There are many theories that talk about things like mouse movement, keyboard strokes, etc. So the browser starts up, I type in the URL, I click a few other links, I come back to the login page, type in username + password, then proceed to click on the captcha box…and I’m a bot.
- Maybe I don’t have any cookies or browsing history?
Selenium by default creates a new profile, so it has no cookies or browsing history. I can specify a custom profile to use, so I simply passed in my own firefox profile stored in
APPDATA/roaming/mozilla/profiles. I verified that all of the websites that I have saved my credentials were there in the selenium-launched browser, but when I confronted the reCAPTCHA, it determined I was a bot and asked for image selection
- Maybe I need to use caching?
By default, selenium uses a custom cache path that is cleaned up after the session is over. In firefox you can see this by going to
about:cache and it will say something like
anonymous6337741624277931373webdriver-profilecache2, and there isn’t much there.
So I decided to use my own profile’s cache
And verified that all of my cached resources are there.
But it didn’t make a difference.
- Maybe I just need to solve the captcha once?
Now I’m thinking, OK, so if google thinks I’m a bot, how about I solve the captcha in the selenium-launched browser once, let them know I’m good, and then it won’t happen again? Maybe it identifies the browser as a new client, and just needs to know that this new client is not a bot.
So I solve the captcha and successfully log in.

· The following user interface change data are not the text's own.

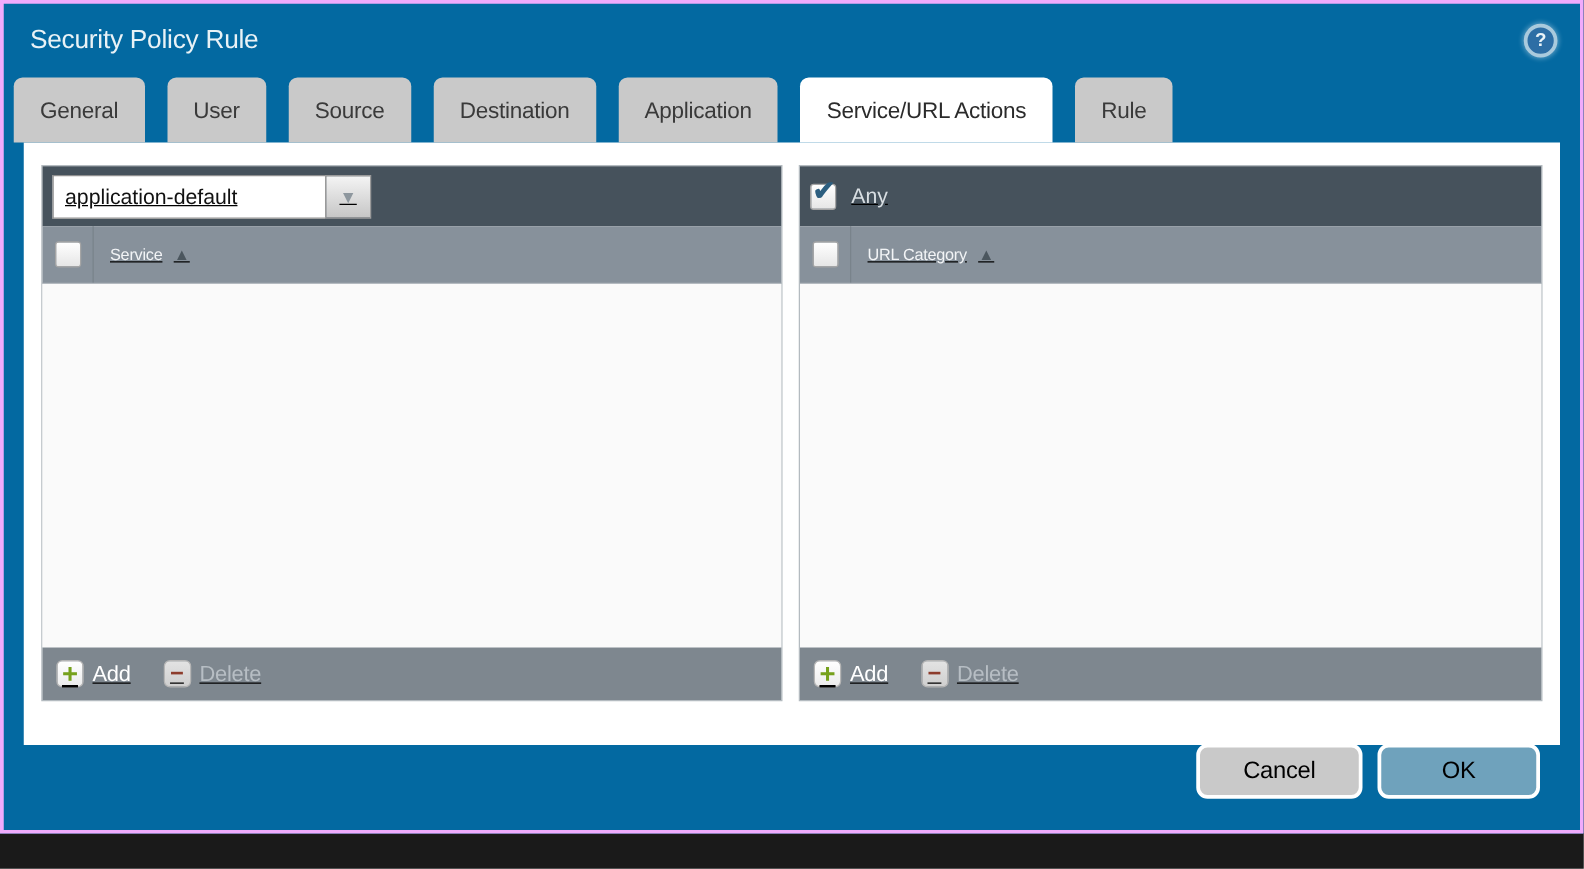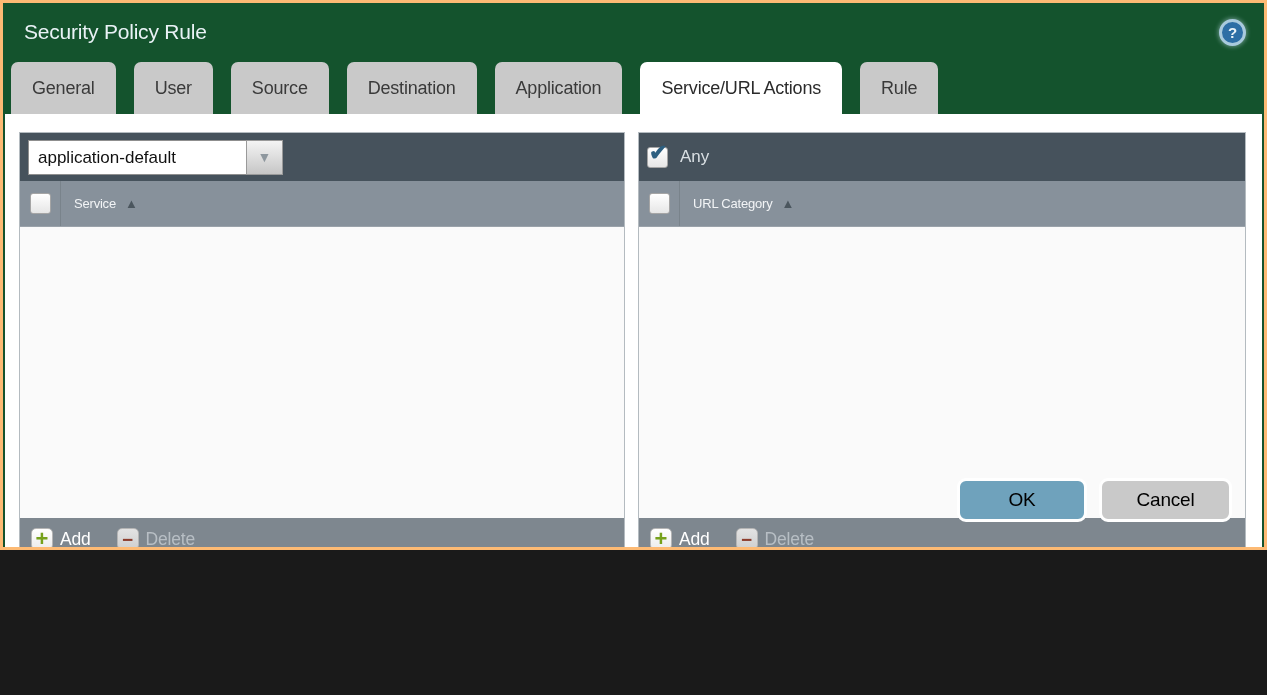--- a/index.html
+++ b/index.html
@@ -7,8 +7,8 @@
   body { font-family:"Liberation Sans", sans-serif; }
 
   .frame {
-    position:relative; width:1267px; height:550px;
-    background:#14532d; border:3px solid #fdba74;
+    position:relative; width:1267px; height:667px;
+    background:#0369a1; border:3px solid #f0abfc;
     overflow:hidden;
   }
 

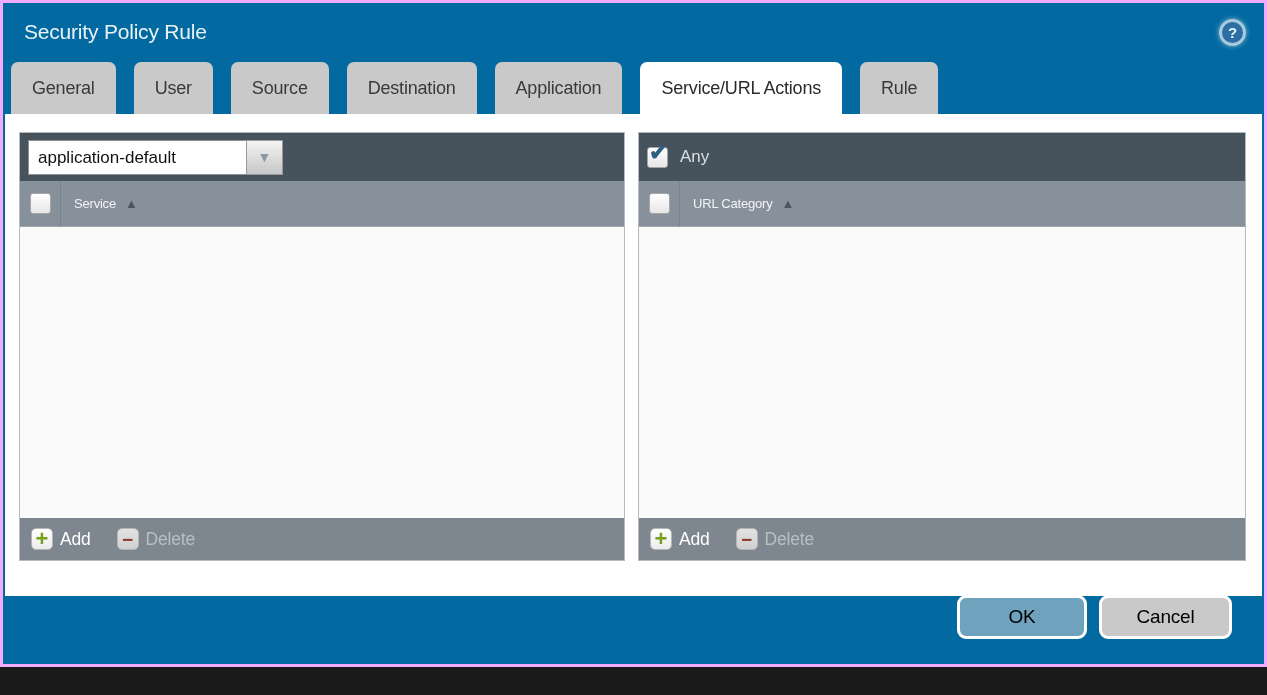--- a/index.html
+++ b/index.html
@@ -45,9 +45,9 @@
 
   
   .content {
-    margin:0 2px; height:482px; background:#ffffff;
+    margin:0 16px; height:482px; background:#ffffff;
     padding:18px 14px 35px 14px;
-    display:flex; gap:13px;
+    display:flex; gap:13px;text-decoration:underline;
   }
 
   

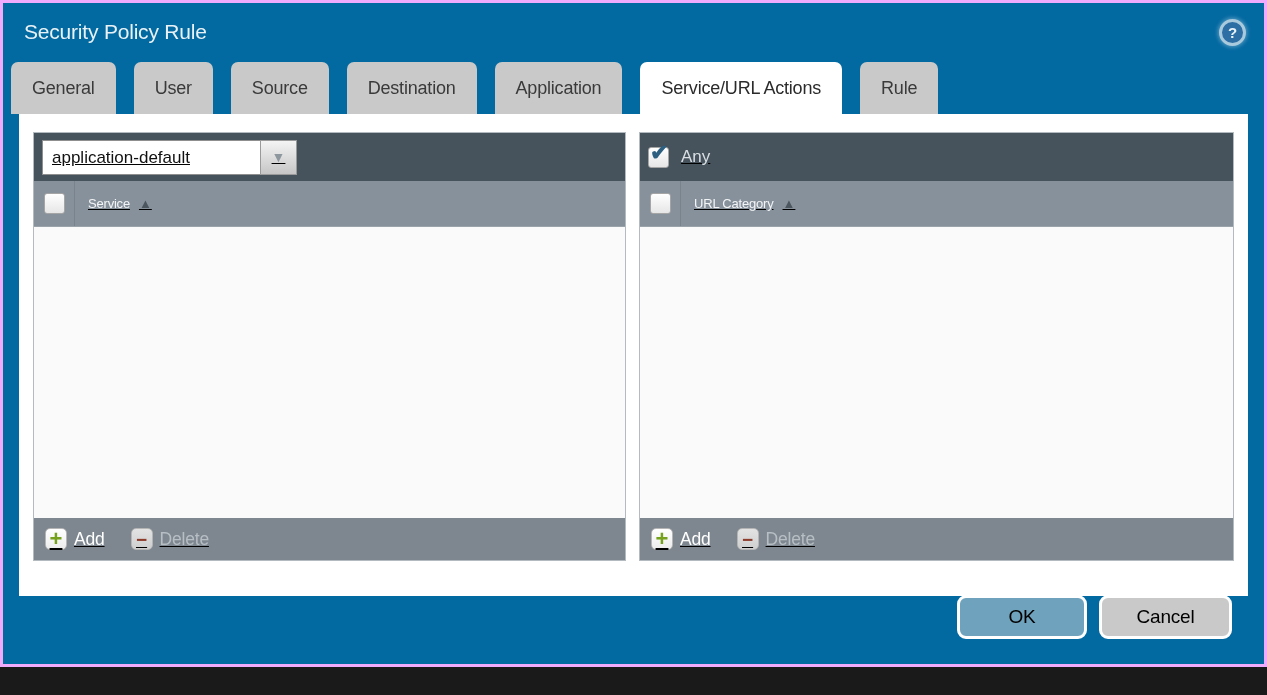--- a/index.html
+++ b/index.html
@@ -230,8 +230,8 @@
   </div>
 
   <div class="action-row">
+    <button class="dlg-btn cancel">Cancel</button>
     <button class="dlg-btn ok">OK</button>
-    <button class="dlg-btn cancel">Cancel</button>
   </div>
 
 </div>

Then I logged out, returned to the login page, entered my credentials, pressed the reCAPTCHA box….and it asked me to solve the image selection problem again!

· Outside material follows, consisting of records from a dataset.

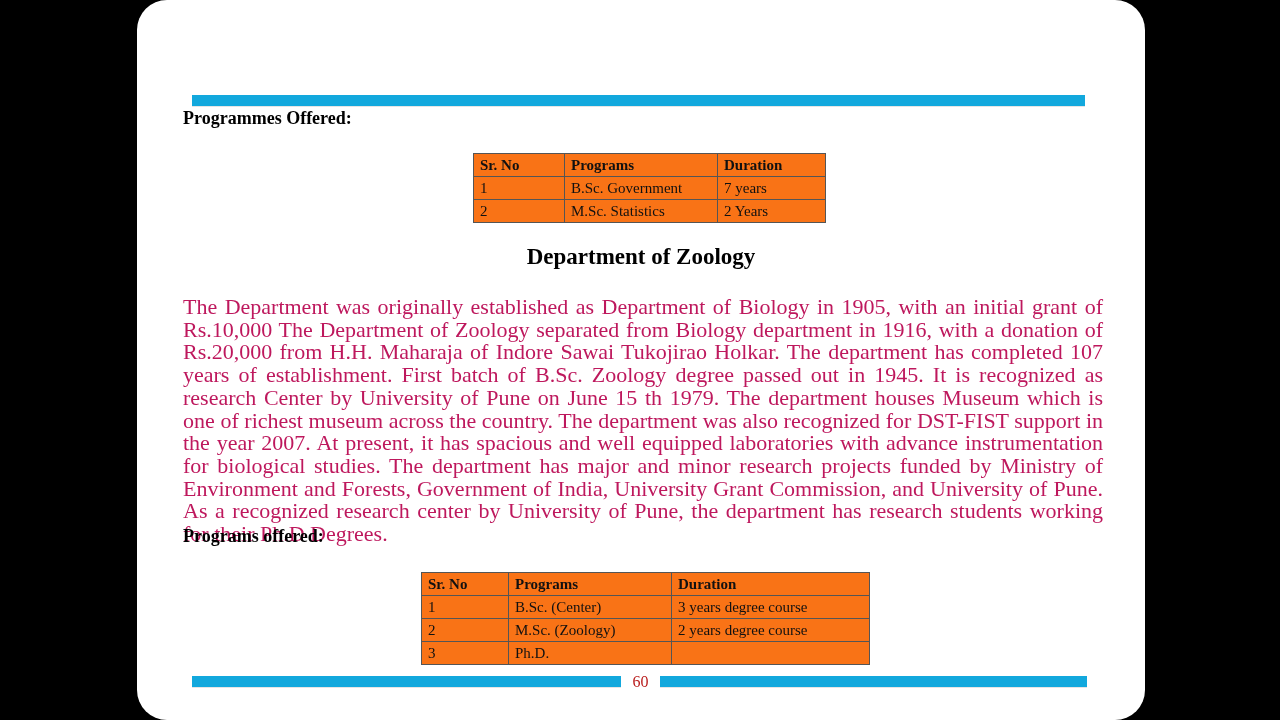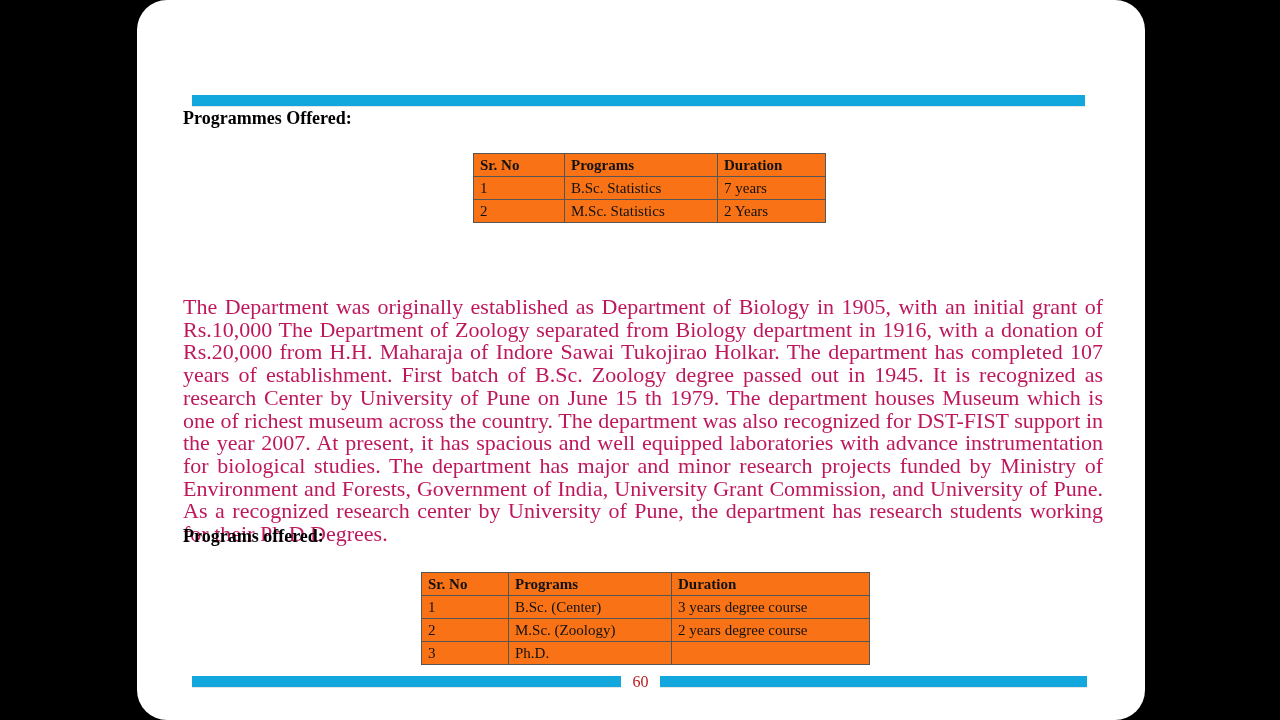--- a/index.html
+++ b/index.html
@@ -159,7 +159,7 @@
       <tbody>
         <tr>
           <td>1</td>
-          <td>B.Sc. Statistics</td>
+          <td>B.Sc. Government</td>
           <td>7 years</td>
         </tr>
         <tr>

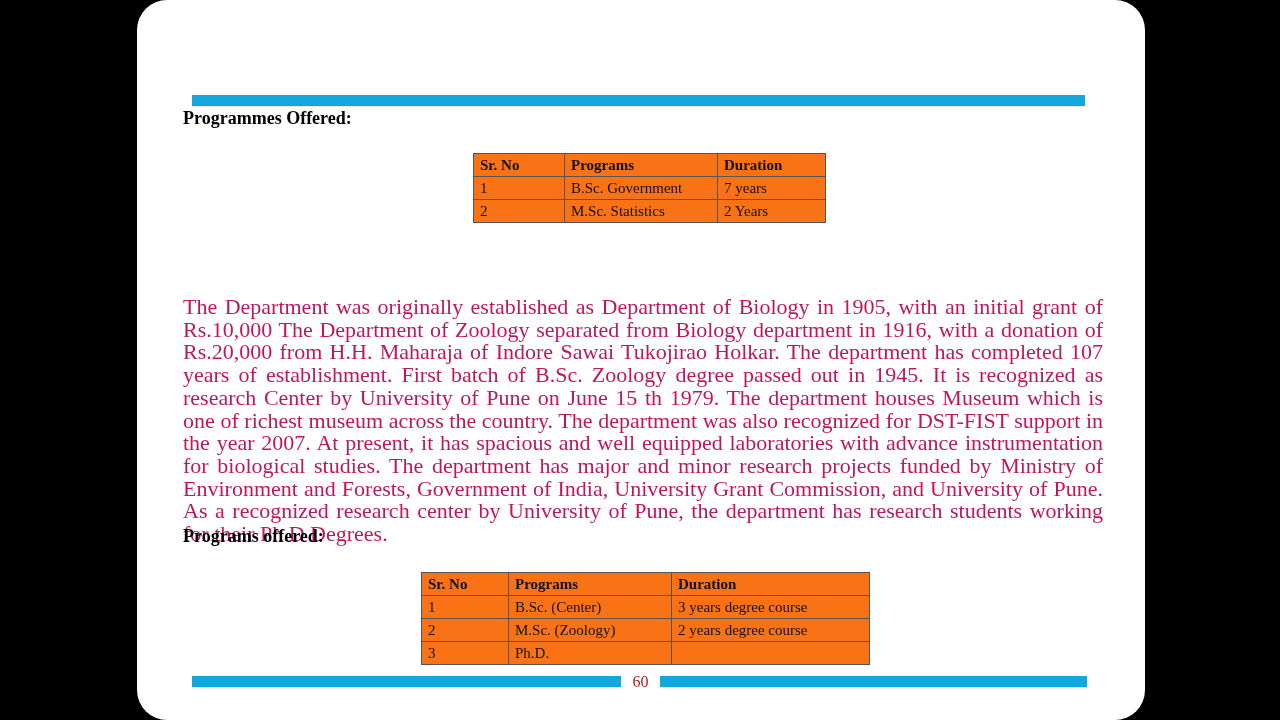--- a/index.html
+++ b/index.html
@@ -170,6 +170,7 @@
       </tbody>
     </table>
 
+    <div class="dept-heading">Department of Zoology</div>
 
     <div class="body-text">The Department was originally established as Department of Biology in 1905, with an initial grant of Rs.10,000 The Department of Zoology separated from Biology department in 1916, with a donation of Rs.20,000 from H.H. Maharaja of Indore Sawai Tukojirao  Holkar. The department has completed 107 years of establishment. First batch of B.Sc. Zoology degree passed out in 1945. It is recognized as research Center by University of Pune on June 15 th  1979. The department houses Museum which is one of richest museum across the country. The department was also recognized for DST-FIST support in the year 2007. At present, it has spacious and well equipped laboratories with advance instrumentation for biological studies. The department has major and minor research projects funded by Ministry of Environment and Forests, Government of India, University Grant Commission, and University of Pune. As a recognized research center by University of Pune, the department has research students working for their Ph.D Degrees.</div>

At this point I’m thinking, I just solved the captcha successfully half a minute ago, exhibited a bunch of manual human actions, but I’m still being identified as a bot.
Is there something specific about selenium that’s making google identify me as a bot automatically?
I would conclude that there is something on selenium’s end that is causing me to be identified as a bot, when I’m using the browser as a regular user.
Perhaps there are specific JS objects that are injected into the DOM that google picks up on?